Gene therapy strategies to prevent and treat inherited diseases of the retina that can cause blindness have progressed rapidly. Positive results in animal models of human retinal disease continue to emerge, as reported in several articles published in Human Gene Therapy, a peer-reviewed journal from Mary Ann Liebert, Inc., publishers. The articles are available free on the Human Gene Therapy website at http://www.liebertpub.com/hum.
After 20 years of promising research, testing in animal models, and initial clinical trial results of gene therapy to treat retinal dystrophies, Robin Ali, University College London Institute of Ophthalmology (UK) is "optimistic about the future prospects for retinal gene therapy" mainly because the retina has proven to be a good and accessible target for gene delivery, and scientists have developed efficient and safe viral delivery systems that can successfully introduce therapeutic genes into photoreceptor cells in the retina. The main challenge now is to increase the number of gene therapies in clinical trials and to optimize these treatments for patients, says Dr.

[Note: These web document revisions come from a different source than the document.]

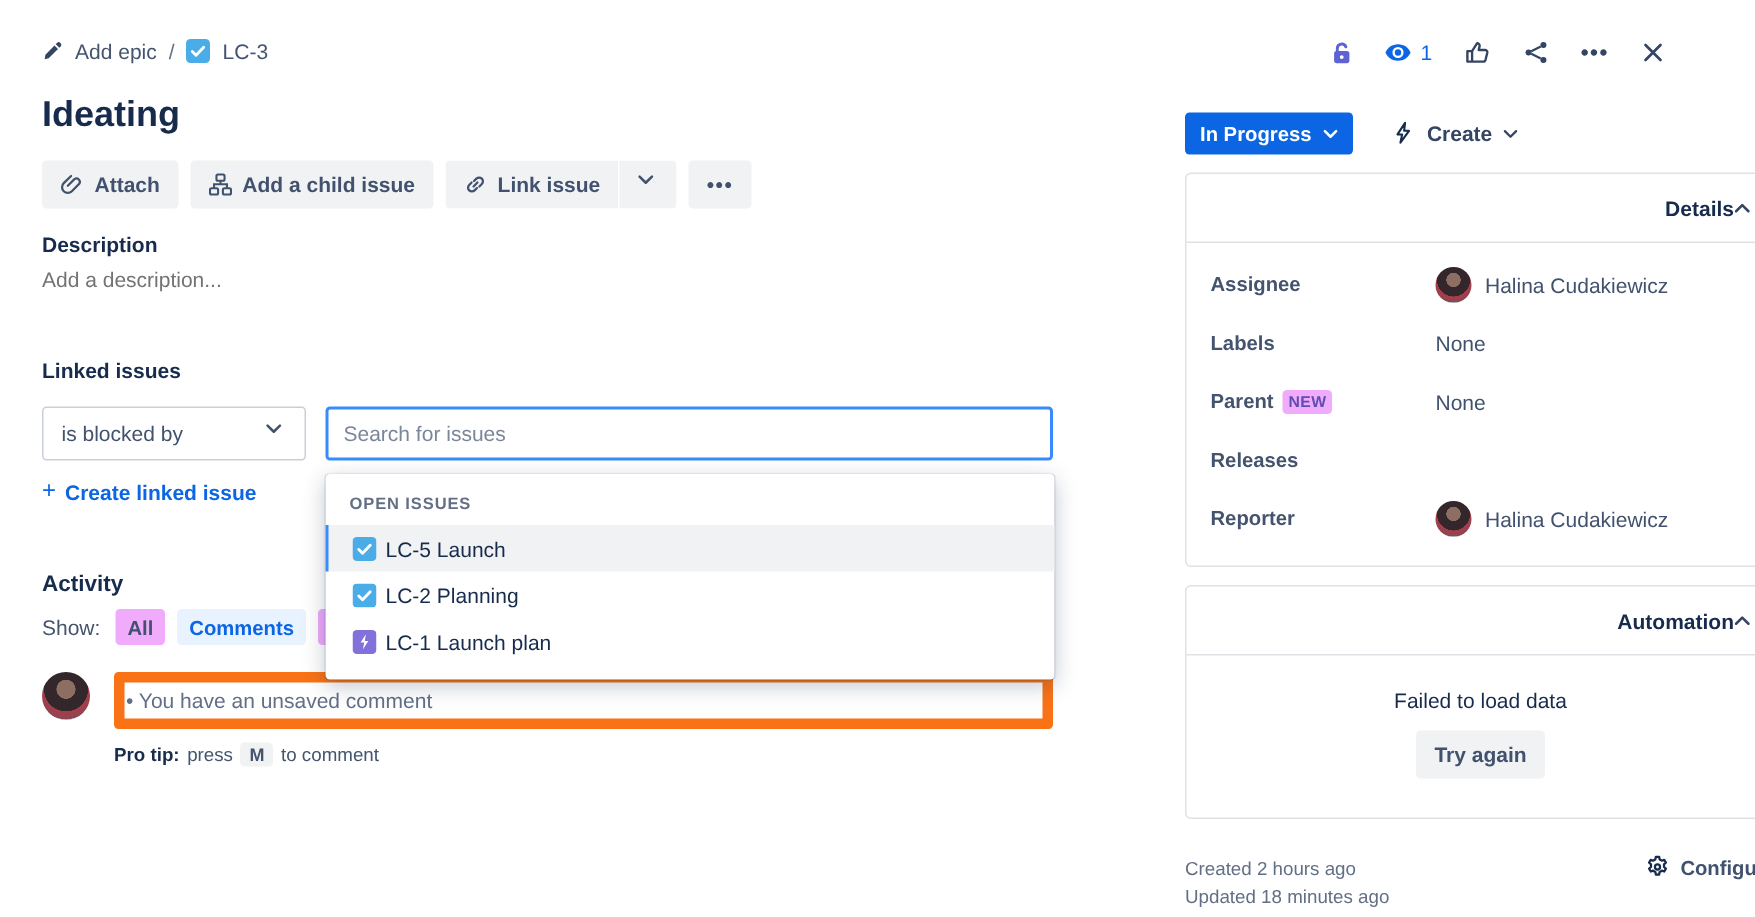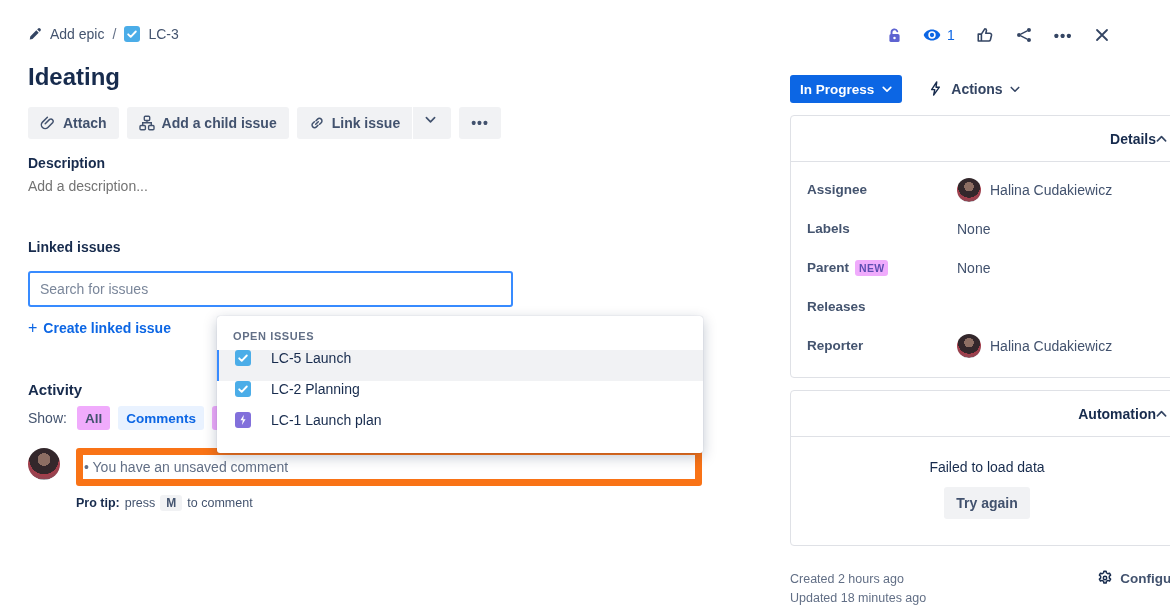--- a/index.html
+++ b/index.html
@@ -311,7 +311,7 @@
               <path d="M9.3 1L3.9 9.2h3.3L6 15l6.1-8.4H8.6z" fill="none" stroke="#172B4D" stroke-width="1.5" stroke-linejoin="round"></path>
             </svg>
         </span>
-        <span>Actions</span>
+        <span>Create</span>
         <svg viewBox="0 0 12 8" width="10" height="7">
             <path d="M1.5 1.5L6 6l4.5-4.5" fill="none" stroke="#344563" stroke-width="1.8" stroke-linecap="round" stroke-linejoin="round"></path>
           </svg>

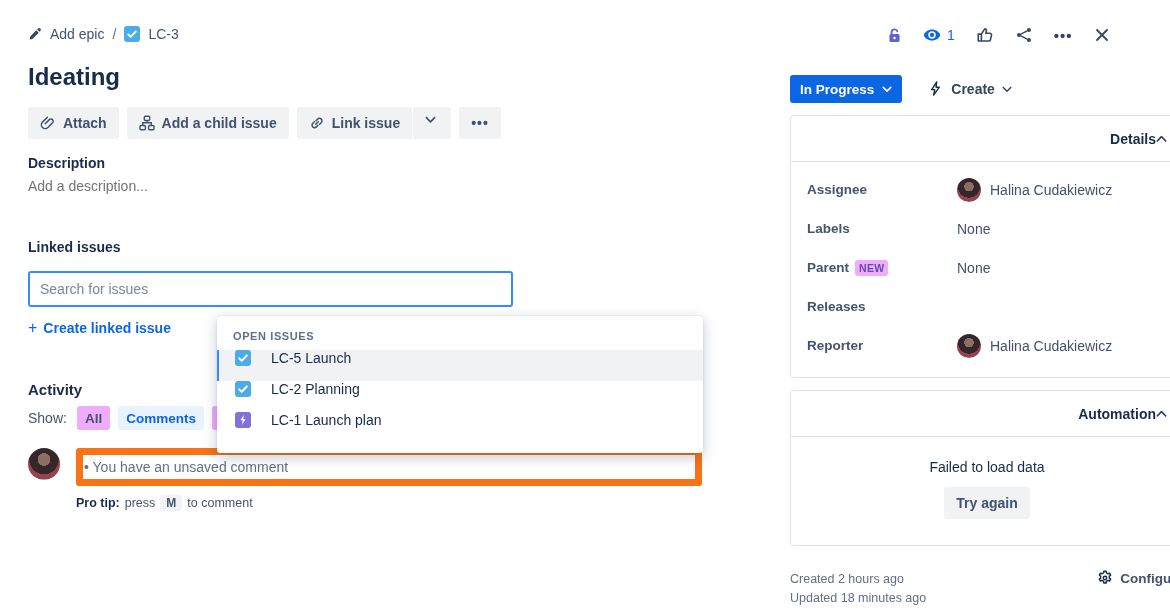--- a/index.html
+++ b/index.html
@@ -189,6 +189,14 @@
     <div class="section-label linked-label">Linked issues</div>
 
     <div class="link-row">
+      <div class="select">
+        <span>is blocked by</span>
+        <span class="icon14">
+          <svg viewBox="0 0 12 8" width="11" height="8">
+              <path d="M1.5 1.5L6 6l4.5-4.5" fill="none" stroke="#42526E" stroke-width="1.8" stroke-linecap="round" stroke-linejoin="round"></path>
+            </svg>
+        </span>
+      </div>
       <input class="search-input" type="text" placeholder="Search for issues" style="">
     </div>
 

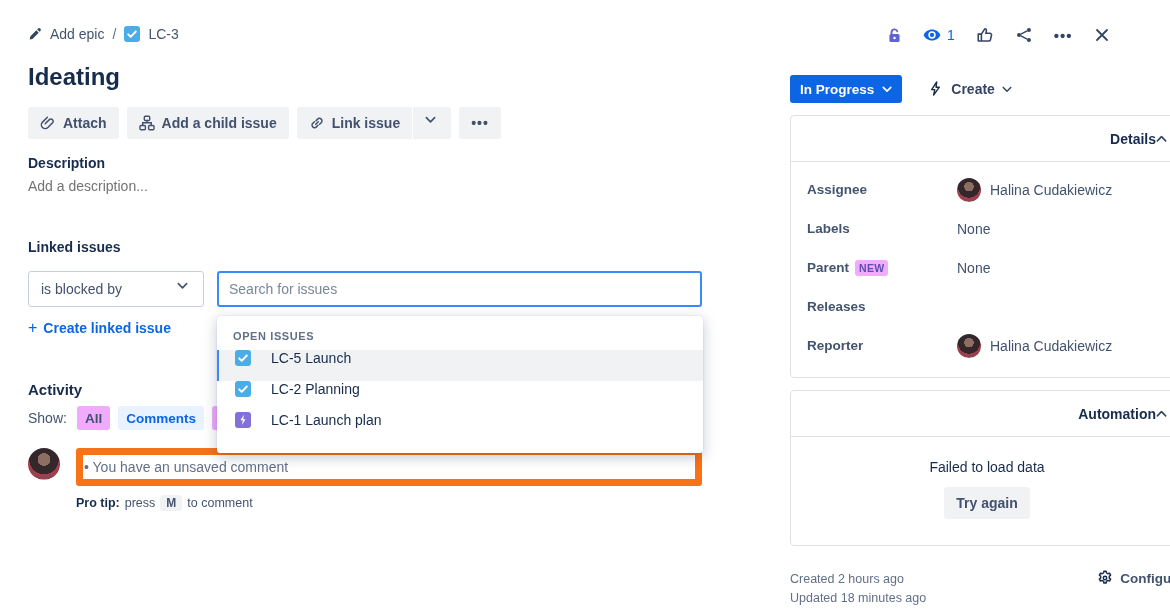--- a/index.html
+++ b/index.html
@@ -71,7 +71,7 @@
     box-shadow:0 4px 14px rgba(9,30,66,.25), 0 0 1px rgba(9,30,66,.3); }
   .dropdown .group { padding:4px 16px 8px; font-size:11px; font-weight:700;
     color:#626F86; letter-spacing:.6px; }
-  .dd-item { height:31px; display:flex; align-items:flex-start; gap:20px; padding:0 16px;
+  .dd-item { height:31px; display:flex; align-items:center; gap:6px; padding:0 16px;
     font-size:14px; color:#172B4D; cursor:pointer; border-left:2px solid transparent; }
   .dd-item.focused { background:#F1F2F4; border-left:2px solid #388BFF; }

Ali in the Commentary "Gene Therapy for Retinal Dystrophies: Twenty Years in the Making."
Retinitis pigmentosa (RP) is one group of inherited disorders that causes degeneration of the retina due to various gene mutations. Astra Dinculescu, University of Florida, Gainesville, and colleagues from University of Pennsylvania (Philadelphia), National Autonomous University of Mexico, and Glasgow Caledonian University (Scotland) provide proof-of-concept that gene-based therapy may be able to replace the mutant gene in one type of RP in humans. They demonstrate that replacement of the mutant gene in a mouse model of RP prevented subsequent degeneration of the retina in the article "Gene Therapy for Retinitis Pigmentosa Caused by MRFP Mutations: Human Phenotype and Preliminary Proof of Concept."
Haoyu Mao and coauthors from University of Florida, Gainesville, and University of North Texas Health Science Center (Fort Worth) showed long-term success in maintaining normal retinal structure and function following delivery of a human rhodopsin gene to a mouse model of RP. Their findings are reported in the article "Long-Term Rescue of Retinal Structure and Function by Rhodopsin RNA Replacement with a Single Adeno-Associated Viral Vector in P23H RHO Transgenic Mice."
"Inherited diseases affecting retinal function are likely to be in the first wave of commercial successes," says James M. Wilson, MD, PhD, Editor-in-Chief of Human Gene Therapy, and Director of the Gene Therapy Program, Department of Pathology and Laboratory Medicine, University of Pennsylvania Perelman School of Medicine, Philadelphia.